→ PROBLEM DETAILS
Show every line of the data that includes the word "image".

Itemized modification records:
########

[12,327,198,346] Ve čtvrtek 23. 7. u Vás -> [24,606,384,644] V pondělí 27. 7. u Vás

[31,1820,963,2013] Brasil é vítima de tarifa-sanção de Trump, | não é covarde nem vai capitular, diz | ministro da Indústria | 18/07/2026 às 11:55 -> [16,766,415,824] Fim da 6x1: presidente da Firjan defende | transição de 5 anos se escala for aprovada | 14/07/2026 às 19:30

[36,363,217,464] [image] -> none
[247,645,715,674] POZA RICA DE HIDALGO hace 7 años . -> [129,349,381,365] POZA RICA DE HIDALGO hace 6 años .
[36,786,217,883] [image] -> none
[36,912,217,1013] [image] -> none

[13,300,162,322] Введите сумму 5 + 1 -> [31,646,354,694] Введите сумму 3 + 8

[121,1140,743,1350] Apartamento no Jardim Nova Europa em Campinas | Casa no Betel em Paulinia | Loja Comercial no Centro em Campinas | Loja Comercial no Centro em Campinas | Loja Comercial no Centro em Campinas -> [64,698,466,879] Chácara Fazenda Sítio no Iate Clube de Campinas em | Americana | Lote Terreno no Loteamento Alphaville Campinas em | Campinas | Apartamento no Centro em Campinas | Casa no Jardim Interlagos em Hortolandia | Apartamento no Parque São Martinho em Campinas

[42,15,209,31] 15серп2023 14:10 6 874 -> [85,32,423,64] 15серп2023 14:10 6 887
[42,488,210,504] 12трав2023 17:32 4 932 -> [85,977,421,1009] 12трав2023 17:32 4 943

########

→ ANSWER TO THIS PROBLEM
[36,363,217,464] [image] -> none
[36,786,217,883] [image] -> none
[36,912,217,1013] [image] -> none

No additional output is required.